Below are some records. Quote exactly the lines from the one that contains "font-size: 10px ->" through the last, both included, and leave out the pictures.

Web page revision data
*-*-*
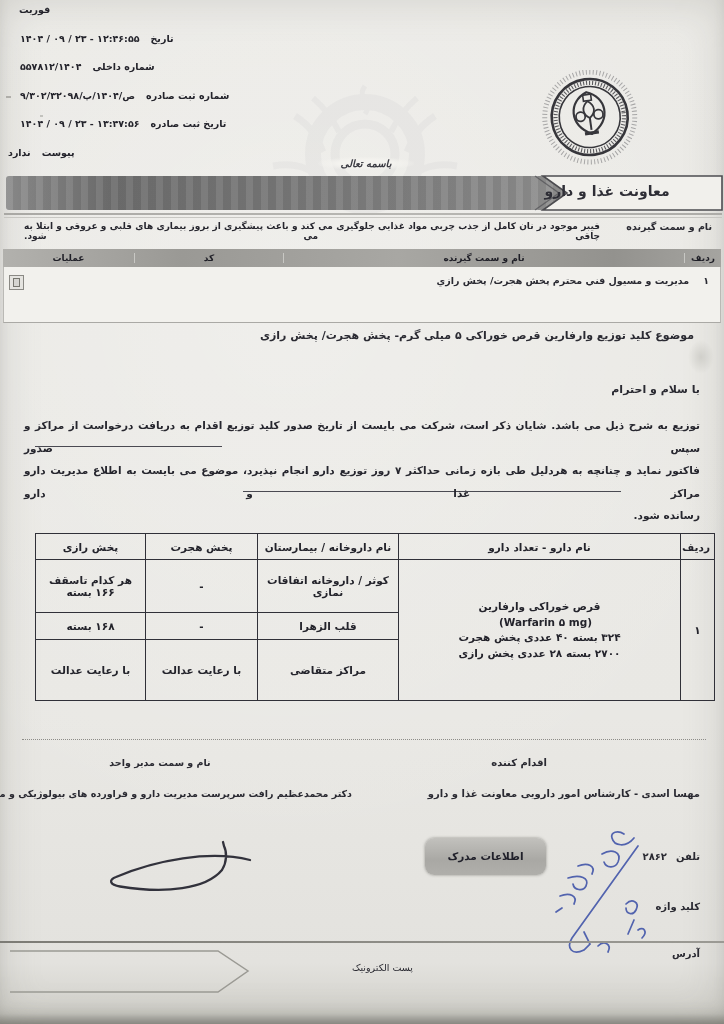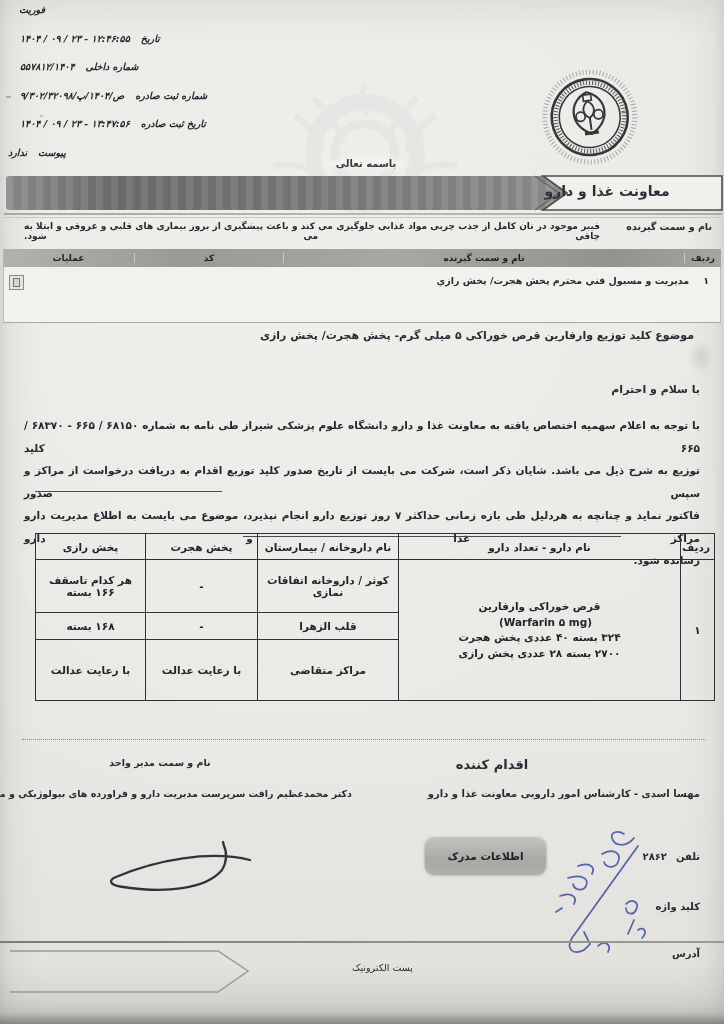"فوريت" #meta { font-style: italic -> none }
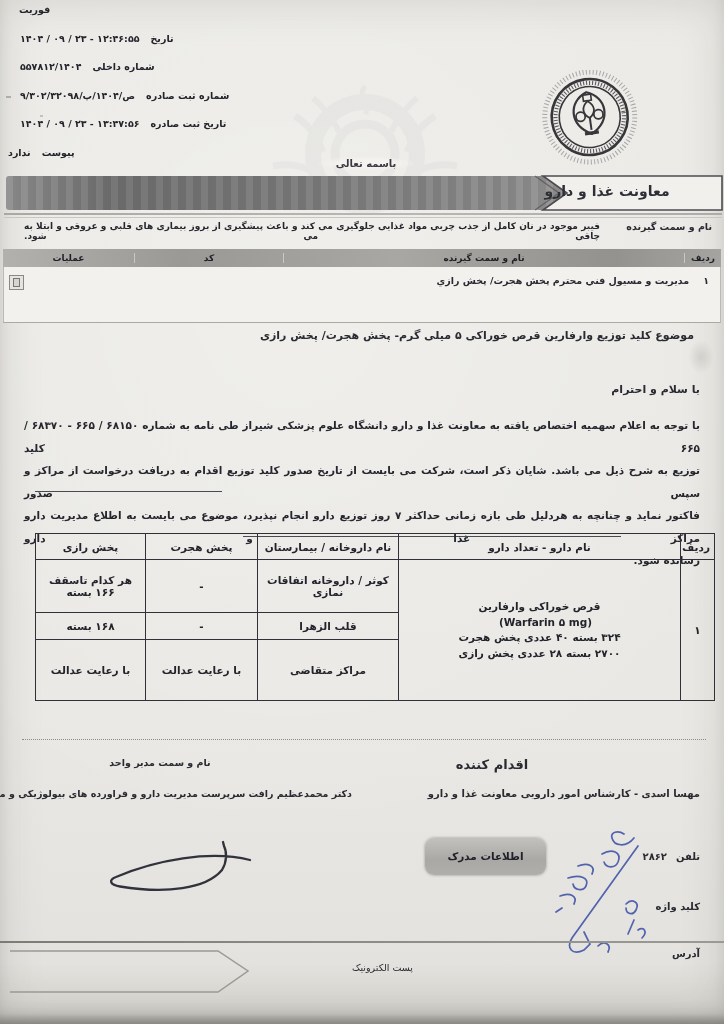"باسمه تعالی" #besmellah { font-style: none -> italic }
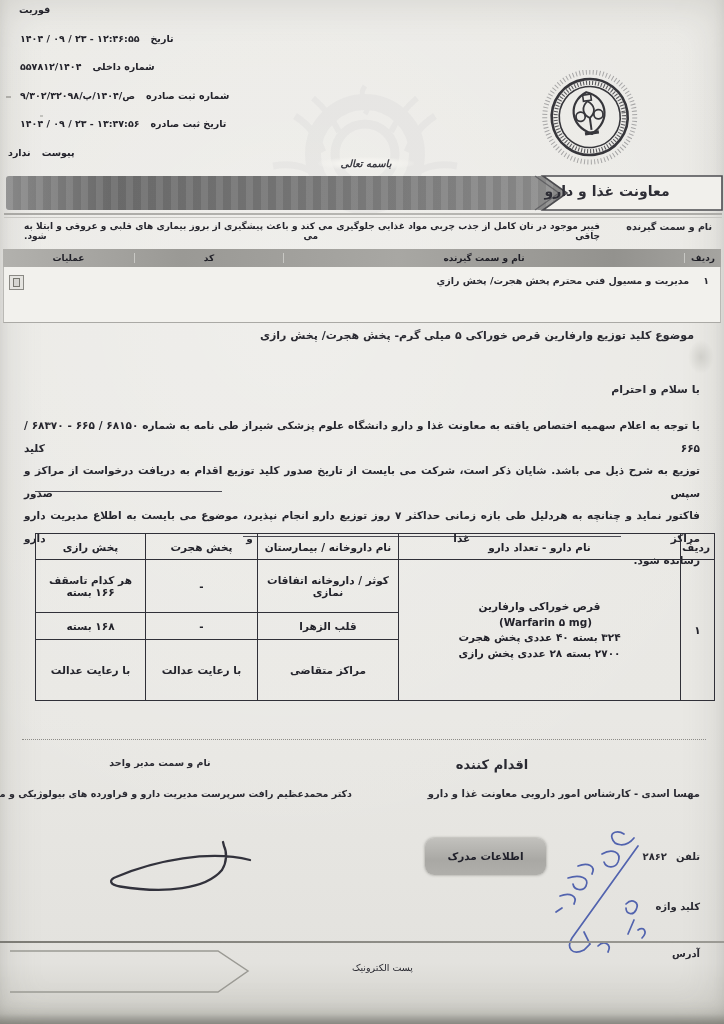"با توجه به اعلام سهميه" div.bodyline { html: <div>با توجه به اعلام سهميه اختصاص يافته به معاونت غذا و دارو دانشگاه علوم پزشکی شيراز طی نامه به شماره ۶۸۱۵۰ / ۶۶۵ - ۶۸۳۷۰ / ۶۶۵ کليد</div> -> none }
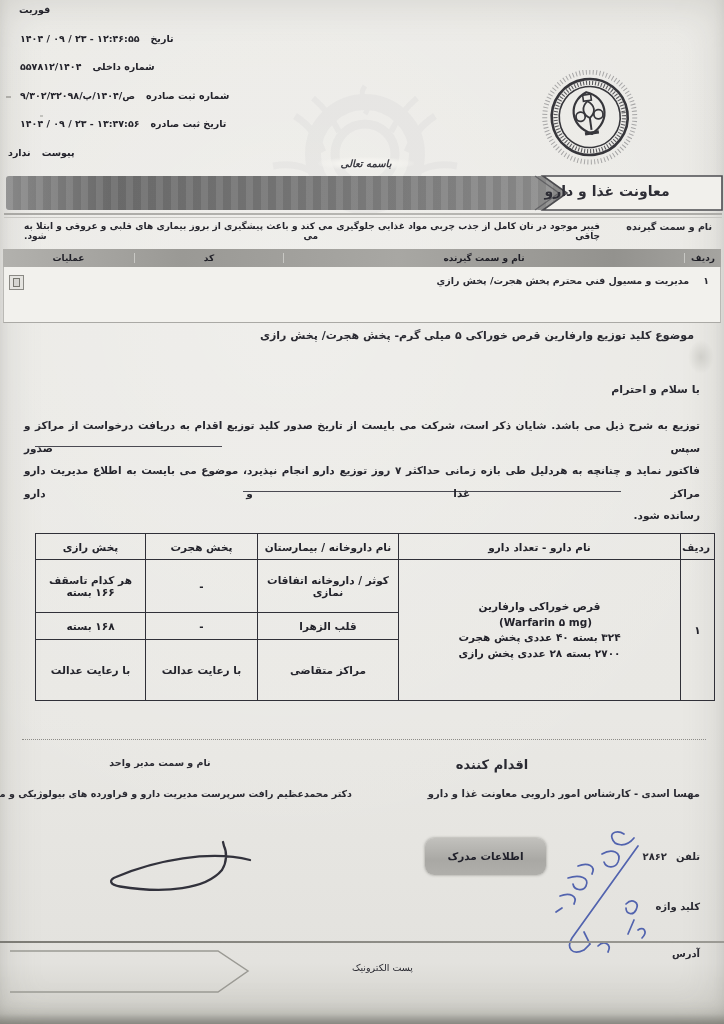"اقدام کننده" #actor-label { font-size: 13px -> 10px; text-align: center -> none }
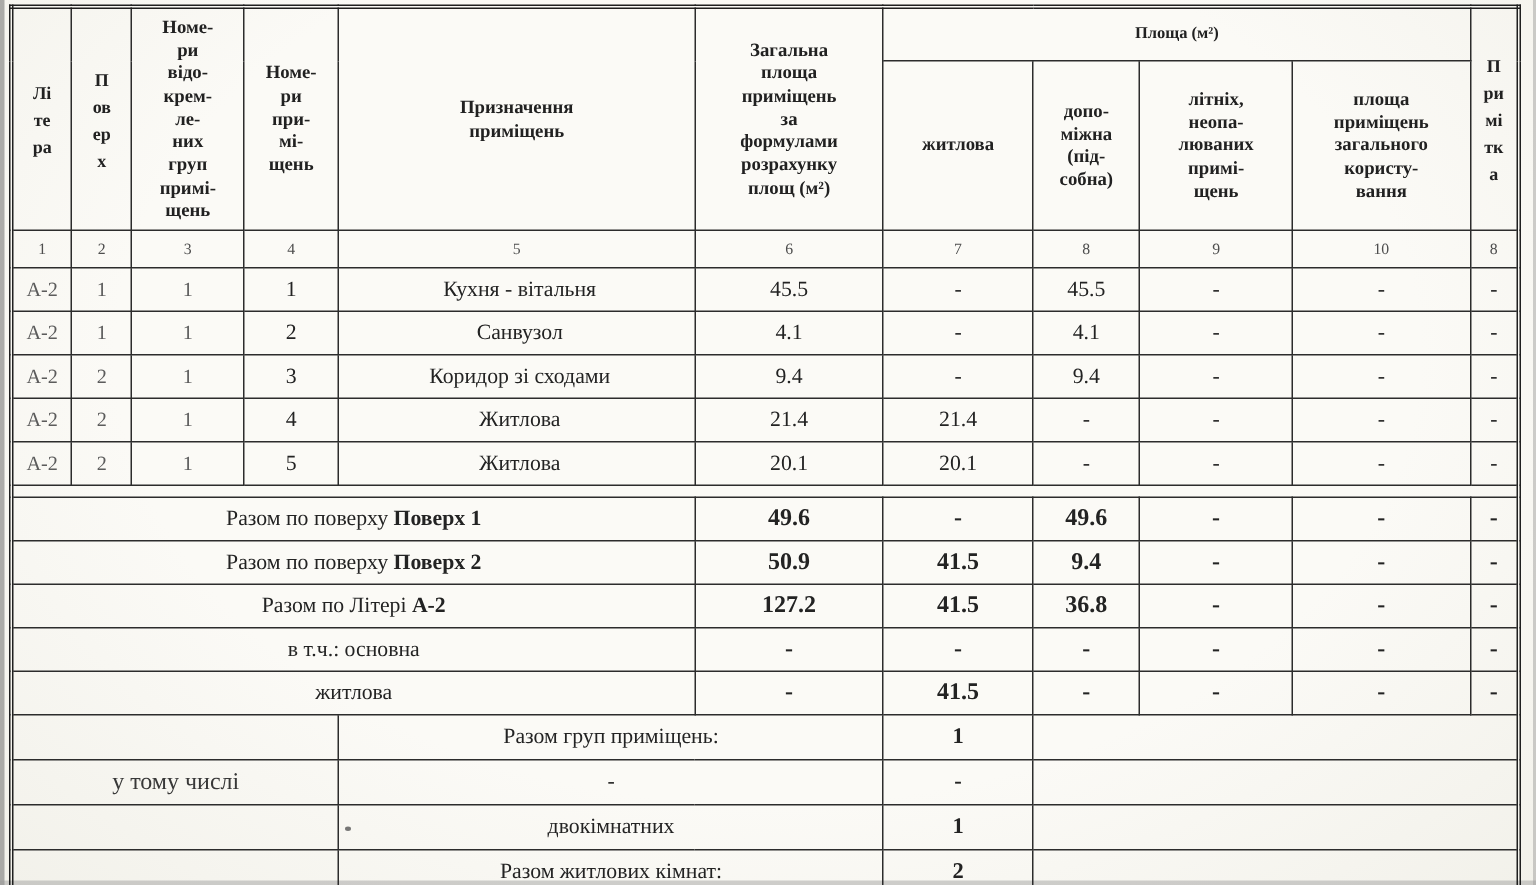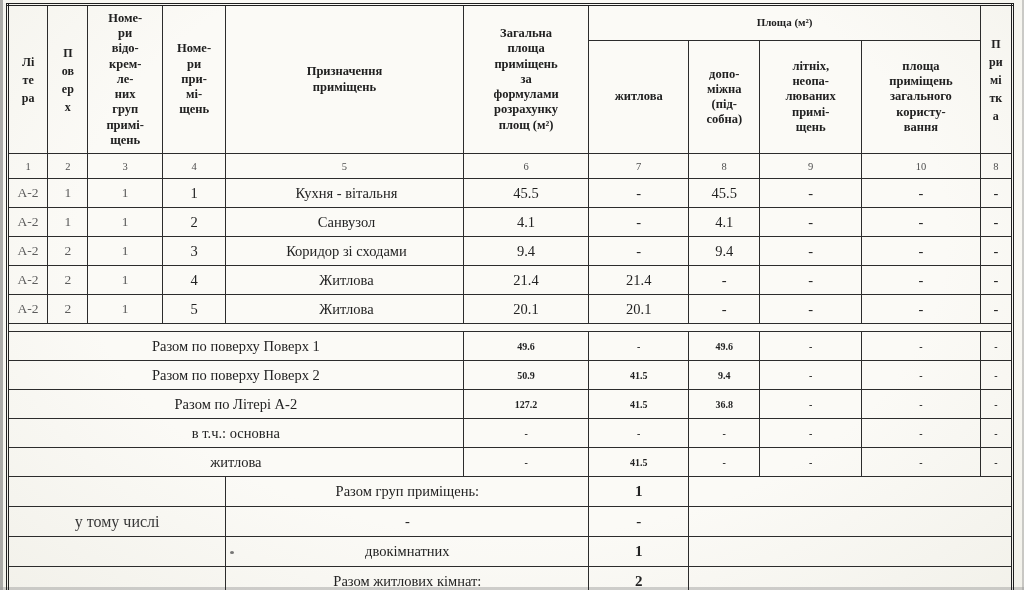"Поверх 1" tr.sum td.sum-label b { font-weight: normal -> bold }
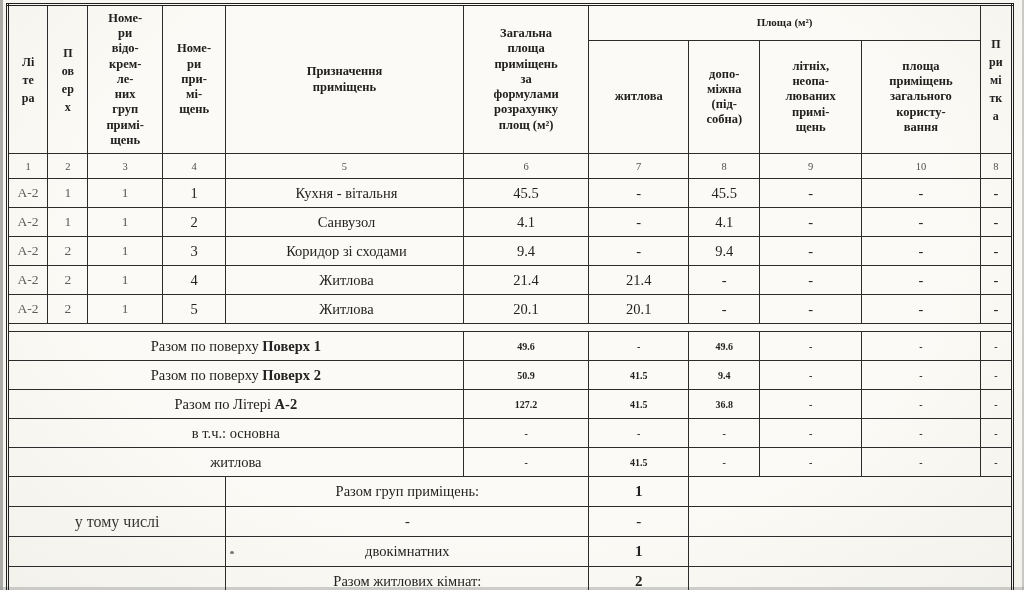"49.6" tr.sum td.sum-val { font-size: 10px -> 16px }
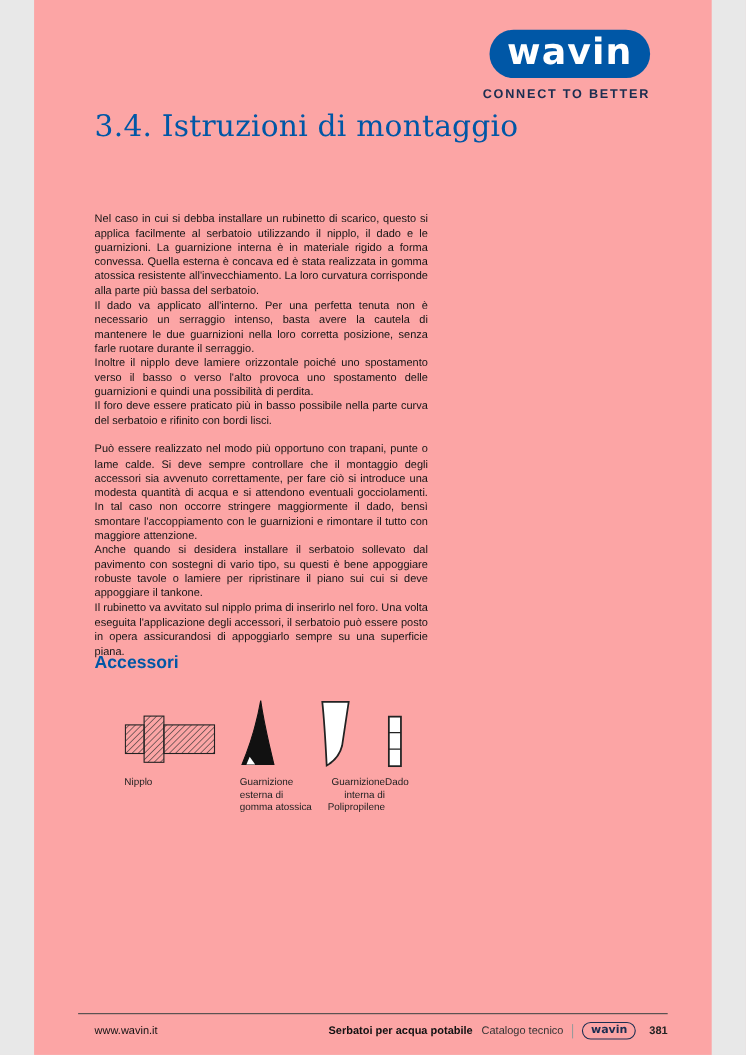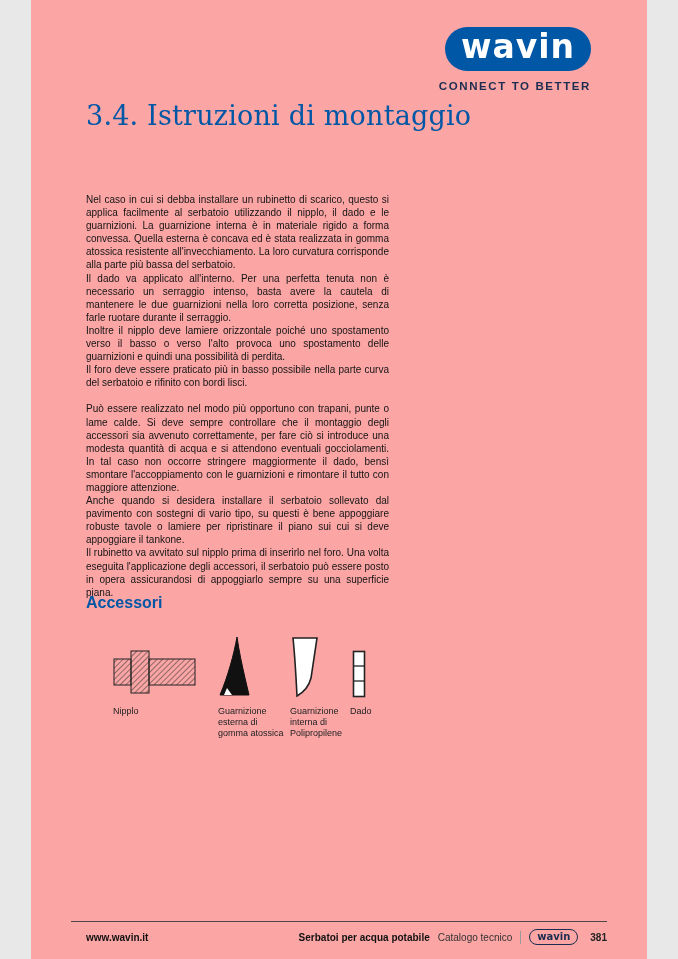"Guarnizione interna di Polipropilene" .fig-col-3 { text-align: none -> right }
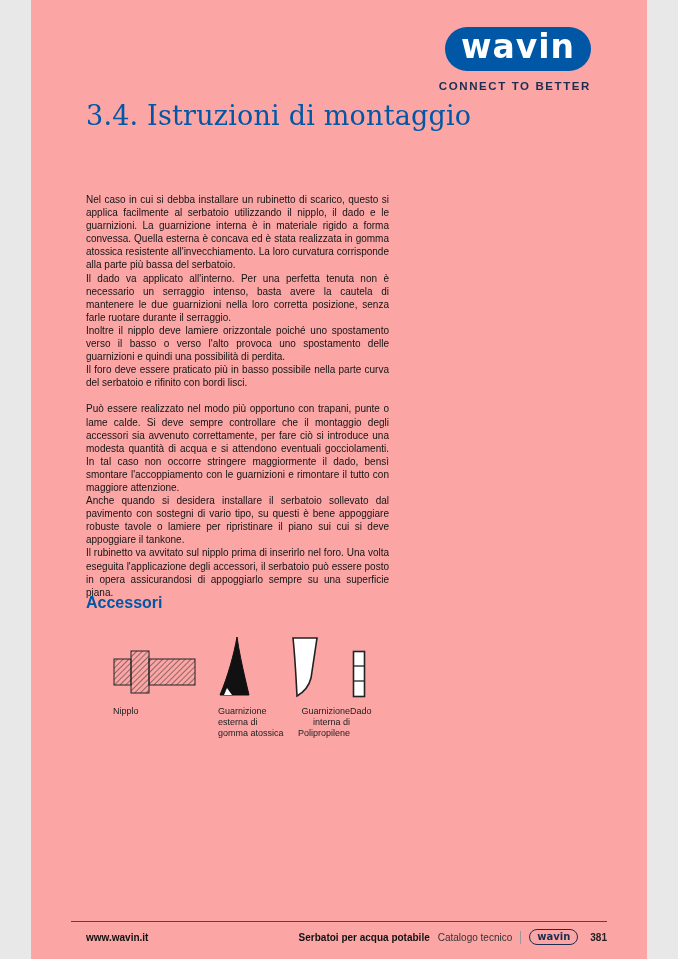"www.wavin.it" .footer-left { font-weight: bold -> normal }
*-*-*
Task response:
"49.6" tr.sum td.sum-val { font-size: 10px -> 16px }
"Guarnizione interna di Polipropilene" .fig-col-3 { text-align: none -> right }
"www.wavin.it" .footer-left { font-weight: bold -> normal }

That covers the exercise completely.